The questionnaire measured empathy using both the JSE-S and the IRI and recorded biographical details (Table 1). Other questionnaire items, not reported here, measured psychological well-being, death anxiety and attitudes towards end of life care. Cognitive empathy was measured by the ‘Perspective taking’ IRI (IRI-PT) subscale and by the total JSE-S score. Affective empathy was measured by the ‘Empathetic concern’ IRI (IRI-EC) subscale. Participation was voluntary with no inducements offered.
Table 1

Empathy Measures used in the Study

Instrument

Subscales

No of items

Scored

Basis of scoring

Jefferson Scale of Empathy

JSE-S (Student version)

20

1-7 (max score 140)

Agreement with statements

Interpersonal Reactivity index

IRI-EC Empathetic Concern (Affective)

7

0-4 (max score 28)

How well each statement describes self

IRI-PT Perspective Taking (Cognitive)

7

0-4 (max score 28)

How well each statement describes self

First year students (some second year students in New Zealand) received the survey at the beginning of the first term of the 2013 academic year (2014 in New Zealand). The survey was available to them for a mean duration of 45 days. Final year students received the survey during the first or second term of the 2013 academic year (2014 in New Zealand). The survey was available to them for a mean duration of 49 days. All schools sent out at least one reminder. The number and nature of reminders varied from school to school depending on the terms of the ethical approval granted in each institution.

Students could only access the online questionnaire by using a unique “token” or PIN. The research team in Cambridge provided randomly generated tokens to each participating school, for distribution to students. Schools randomly allocated these tokens to individual students, inviting them to participate. Completed questionnaires could only be accessed by the Cambridge team who replaced student tokens with unique, randomly generated, study identifiers. This procedure ensured that the names of students who responded were unknown both to participating schools and to the research team in Cambridge.

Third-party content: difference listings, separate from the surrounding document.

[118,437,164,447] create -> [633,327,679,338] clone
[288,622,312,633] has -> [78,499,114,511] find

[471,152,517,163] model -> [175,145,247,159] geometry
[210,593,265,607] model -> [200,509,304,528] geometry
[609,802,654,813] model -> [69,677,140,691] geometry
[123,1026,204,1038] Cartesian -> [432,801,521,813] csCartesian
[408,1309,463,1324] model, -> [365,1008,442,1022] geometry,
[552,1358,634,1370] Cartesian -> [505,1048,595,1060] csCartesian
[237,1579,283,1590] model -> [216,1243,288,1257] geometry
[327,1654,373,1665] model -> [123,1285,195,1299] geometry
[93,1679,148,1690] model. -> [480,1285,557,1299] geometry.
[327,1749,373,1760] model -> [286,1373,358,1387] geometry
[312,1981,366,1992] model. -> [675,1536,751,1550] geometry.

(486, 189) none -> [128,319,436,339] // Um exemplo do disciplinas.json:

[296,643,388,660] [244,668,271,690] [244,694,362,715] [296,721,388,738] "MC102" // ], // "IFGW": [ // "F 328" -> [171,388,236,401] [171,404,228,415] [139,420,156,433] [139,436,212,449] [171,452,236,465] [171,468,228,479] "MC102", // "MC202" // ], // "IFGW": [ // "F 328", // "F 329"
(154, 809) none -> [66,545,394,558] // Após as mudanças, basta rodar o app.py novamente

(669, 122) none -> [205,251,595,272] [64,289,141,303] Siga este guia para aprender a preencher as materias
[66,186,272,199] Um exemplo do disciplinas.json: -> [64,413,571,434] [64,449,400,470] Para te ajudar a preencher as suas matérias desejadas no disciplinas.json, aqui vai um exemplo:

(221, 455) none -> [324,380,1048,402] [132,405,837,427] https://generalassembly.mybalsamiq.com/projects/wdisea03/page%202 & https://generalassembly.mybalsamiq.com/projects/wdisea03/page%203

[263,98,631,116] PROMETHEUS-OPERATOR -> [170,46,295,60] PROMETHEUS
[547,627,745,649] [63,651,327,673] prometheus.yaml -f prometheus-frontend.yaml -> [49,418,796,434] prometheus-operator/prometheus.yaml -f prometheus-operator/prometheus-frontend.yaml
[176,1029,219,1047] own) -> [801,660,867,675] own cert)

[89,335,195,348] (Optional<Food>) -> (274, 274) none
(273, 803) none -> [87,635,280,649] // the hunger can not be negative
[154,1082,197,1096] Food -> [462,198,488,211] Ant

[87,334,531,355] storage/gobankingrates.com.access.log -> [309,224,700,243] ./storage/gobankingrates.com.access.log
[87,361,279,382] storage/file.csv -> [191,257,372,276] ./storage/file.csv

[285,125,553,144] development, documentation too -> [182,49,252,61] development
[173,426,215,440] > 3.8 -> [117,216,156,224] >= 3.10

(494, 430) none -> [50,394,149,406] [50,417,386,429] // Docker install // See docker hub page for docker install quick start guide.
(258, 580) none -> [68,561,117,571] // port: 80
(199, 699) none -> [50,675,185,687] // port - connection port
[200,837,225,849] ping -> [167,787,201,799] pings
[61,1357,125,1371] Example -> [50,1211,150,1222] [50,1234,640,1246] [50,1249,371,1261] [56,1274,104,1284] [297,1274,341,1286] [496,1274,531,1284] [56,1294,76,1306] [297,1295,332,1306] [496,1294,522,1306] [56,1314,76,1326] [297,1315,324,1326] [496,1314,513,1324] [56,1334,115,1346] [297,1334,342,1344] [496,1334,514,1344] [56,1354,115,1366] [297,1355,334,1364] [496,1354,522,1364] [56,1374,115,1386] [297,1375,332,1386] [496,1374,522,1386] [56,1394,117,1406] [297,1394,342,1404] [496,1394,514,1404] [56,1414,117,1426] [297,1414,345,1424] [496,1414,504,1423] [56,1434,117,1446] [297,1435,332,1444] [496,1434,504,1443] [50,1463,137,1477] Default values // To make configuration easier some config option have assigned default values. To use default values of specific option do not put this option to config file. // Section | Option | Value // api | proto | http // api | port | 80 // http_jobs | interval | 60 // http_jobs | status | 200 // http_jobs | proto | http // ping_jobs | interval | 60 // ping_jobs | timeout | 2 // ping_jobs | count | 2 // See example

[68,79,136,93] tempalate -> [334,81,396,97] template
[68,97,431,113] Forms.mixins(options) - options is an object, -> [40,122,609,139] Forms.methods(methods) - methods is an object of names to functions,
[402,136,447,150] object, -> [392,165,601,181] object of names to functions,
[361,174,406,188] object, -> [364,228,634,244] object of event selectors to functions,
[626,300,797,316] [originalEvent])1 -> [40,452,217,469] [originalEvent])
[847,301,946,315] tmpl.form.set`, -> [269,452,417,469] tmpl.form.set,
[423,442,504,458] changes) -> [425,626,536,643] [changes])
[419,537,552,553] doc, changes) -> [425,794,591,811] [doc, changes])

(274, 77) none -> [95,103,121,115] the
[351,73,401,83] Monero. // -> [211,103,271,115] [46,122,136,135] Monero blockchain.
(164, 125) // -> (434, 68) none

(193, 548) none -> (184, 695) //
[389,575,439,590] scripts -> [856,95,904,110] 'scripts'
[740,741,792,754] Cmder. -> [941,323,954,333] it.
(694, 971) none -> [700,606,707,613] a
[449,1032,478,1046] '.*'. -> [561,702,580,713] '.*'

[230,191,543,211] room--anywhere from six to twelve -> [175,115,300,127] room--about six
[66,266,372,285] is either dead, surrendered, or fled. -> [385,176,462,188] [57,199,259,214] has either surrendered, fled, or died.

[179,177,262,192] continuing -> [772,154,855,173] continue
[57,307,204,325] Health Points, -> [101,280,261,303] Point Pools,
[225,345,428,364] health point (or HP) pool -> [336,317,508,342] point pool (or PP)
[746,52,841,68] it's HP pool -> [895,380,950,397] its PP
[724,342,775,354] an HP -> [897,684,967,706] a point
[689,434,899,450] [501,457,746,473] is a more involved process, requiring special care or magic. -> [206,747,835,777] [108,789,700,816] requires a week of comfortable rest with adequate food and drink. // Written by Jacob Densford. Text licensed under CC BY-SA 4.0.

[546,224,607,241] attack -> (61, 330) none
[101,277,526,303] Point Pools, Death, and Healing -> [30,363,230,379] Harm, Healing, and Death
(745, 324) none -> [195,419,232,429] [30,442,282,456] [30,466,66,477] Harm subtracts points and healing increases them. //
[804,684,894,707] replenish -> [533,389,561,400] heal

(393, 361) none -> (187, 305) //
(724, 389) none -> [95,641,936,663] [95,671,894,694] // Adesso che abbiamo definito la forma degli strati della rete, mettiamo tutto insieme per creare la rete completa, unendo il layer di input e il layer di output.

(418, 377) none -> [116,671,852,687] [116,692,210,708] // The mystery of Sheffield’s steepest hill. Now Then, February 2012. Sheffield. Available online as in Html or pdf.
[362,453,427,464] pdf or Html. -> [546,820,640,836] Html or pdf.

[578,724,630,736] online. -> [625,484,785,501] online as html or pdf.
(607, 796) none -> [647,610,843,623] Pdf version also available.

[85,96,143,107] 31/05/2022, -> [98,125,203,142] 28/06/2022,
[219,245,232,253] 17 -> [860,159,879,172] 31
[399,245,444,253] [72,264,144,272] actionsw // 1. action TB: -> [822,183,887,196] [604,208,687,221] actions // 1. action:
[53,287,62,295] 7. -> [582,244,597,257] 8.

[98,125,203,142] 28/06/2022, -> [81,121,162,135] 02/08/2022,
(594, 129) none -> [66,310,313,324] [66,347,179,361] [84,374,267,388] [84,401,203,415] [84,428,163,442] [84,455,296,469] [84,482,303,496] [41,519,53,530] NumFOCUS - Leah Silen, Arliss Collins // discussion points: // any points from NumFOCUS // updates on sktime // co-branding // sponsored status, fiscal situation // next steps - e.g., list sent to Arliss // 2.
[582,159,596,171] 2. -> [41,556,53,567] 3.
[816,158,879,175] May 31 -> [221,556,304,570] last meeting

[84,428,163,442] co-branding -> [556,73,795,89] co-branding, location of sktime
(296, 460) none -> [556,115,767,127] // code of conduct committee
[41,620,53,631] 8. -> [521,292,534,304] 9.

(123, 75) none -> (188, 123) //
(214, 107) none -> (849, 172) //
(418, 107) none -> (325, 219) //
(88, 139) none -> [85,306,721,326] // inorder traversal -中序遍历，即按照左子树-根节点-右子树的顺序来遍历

The Cambridge team converted raw data into scales and analysed national data using IBM SPSS version 21, Chicago. Data from their respective students were returned to participating schools. Participating schools commented on the extent to which students participating in the survey were representative of their year group. Ethical approval for the overall study was obtained from the University of Cambridge Psychology Research Ethics Committee (reference number 2012.44) and from the relevant committee in each participating medical school. (Details of ethical approval obtained from participating medical schools are presented in appendix 1.) Permission to use the JSE-S was held by the University of Cambridge and for this particular study was confirmed retrospectively.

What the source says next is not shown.